Vous êtes ici :
Accueil > COMPLÉMENTAIRES SANTÉ
COMPLÉMENTAIRES SANTÉ
HONORAIRES, MUTUELLES ET CONSTITUTION
Saisi par la FNATH qui entendait faire reconnaître que les franchises remettaient en cause le droit constitutionnel à la protection de la santé, le Conseil d’état dans une décision récente, elle date du mois de mai dernier, a introduit une nouveauté qui, jusqu’ici est passé quelque peu inaperçu. Et pourtant.
PRÉAMBULE DE 1946
Le Conseil d’Etat considère que le coût de souscription d’une complémentaire doit être inclus dans le calcul des charges laissées aux personnes pour apprécier si le principe établi par le Préambule de 1946 est ou n’est pas respecté. Reste bien évidemment à fixer la limite à partir de laquelle le poids du reste à charge ou du coût de la complémentaire deviendrait anticonstitutionnel. Mais toujours que les juges adminsitratifs ont mis une limite juridique et politique aux transferts de charges. Les complémentaires ont donc une raison supplémentaire de sentir très concernés par les questions des restes à charge et singulièrement par les dépassements d’honoraires si demain ils entraient dans les garanties proposées par les complémentaires. C’est notamment un des enjeux des négociations sur le secteur optionnel que les membres de l’UNOCAM veulent sanctuariser aux seules spacialités des plateaux techniques lourds.
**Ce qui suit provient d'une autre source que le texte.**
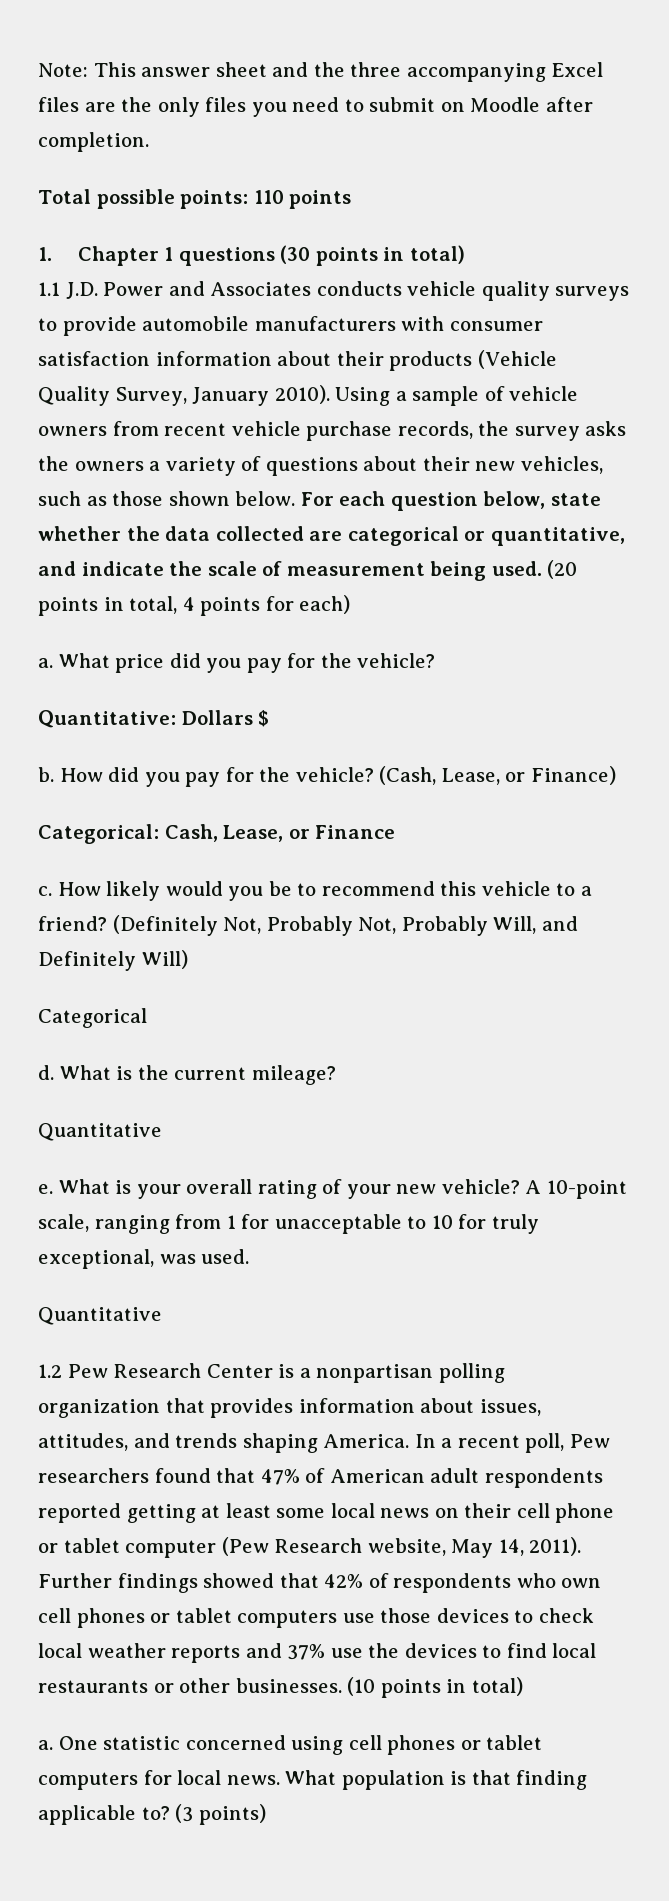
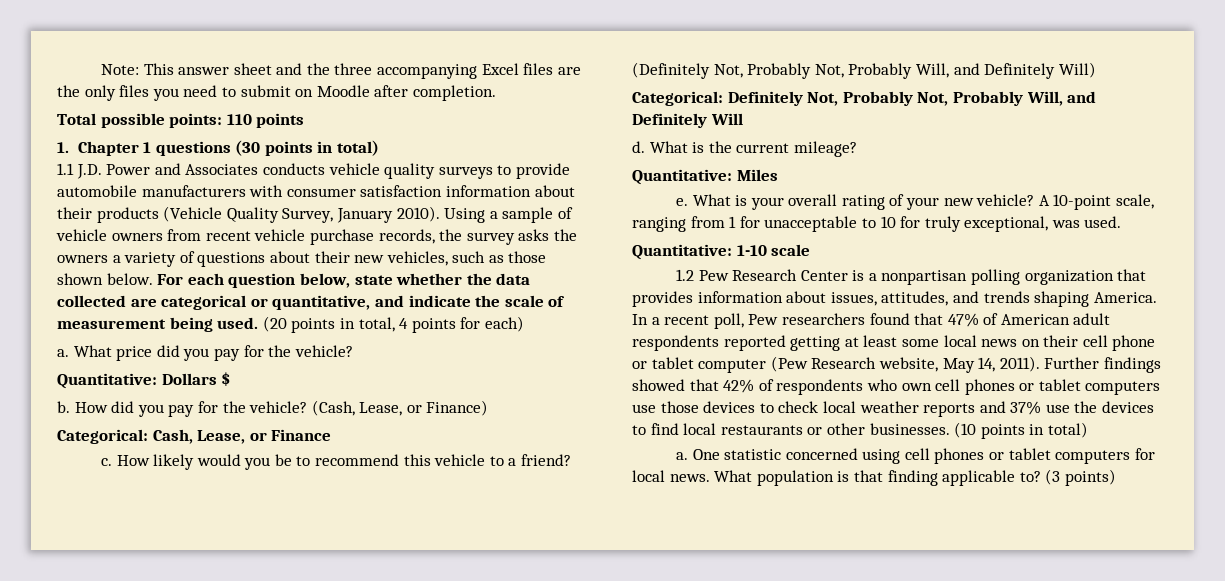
- Categorical
+ Categorical: Definitely Not, Probably Not, Probably Will, and Definitely Will
  What is the current mileage?
- Quantitative
+ Quantitative: Miles
  A 10-point scale, ranging from 1 for unacceptable to 10 for truly exceptional, was used.
- Quantitative
+ Quantitative: 1-10 scale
Des syndicats médicaux veulent, eux, élargir progressivement la négociation à toutes les spécialités.
ARRÊTER LA DYNAMIQUE
Sur la base des chiffres donnés par le HCAAM, les dépassements d’honoraires du secteur 2 avaient atteint, en 2006, un montant de 2,1 milliards d’euros dont 19,3 milliards en honoraires. Ce qui représente environ 10% des cotisations collectées sur toute une année par les mutuelles santé. Mais par delà le montant, déjà considérable, c’est la dynamique des dépassements qui pose autant problème. Comme l’a rappelé le HCAAM, dans son dernier rapport annuel, entre 1990 et 2006 le montant des dépassements du secteur 2 en honoraires de ville a augmenté de 68% passant de 763 millions d’euros à 1,699 milliards. Quand on sait que le nombre des médecins installés en secteur 2 est resté stable, c’est bien le taux des différents pratiqués par les différentes spécialités qui a littéralement explosé sur cette période.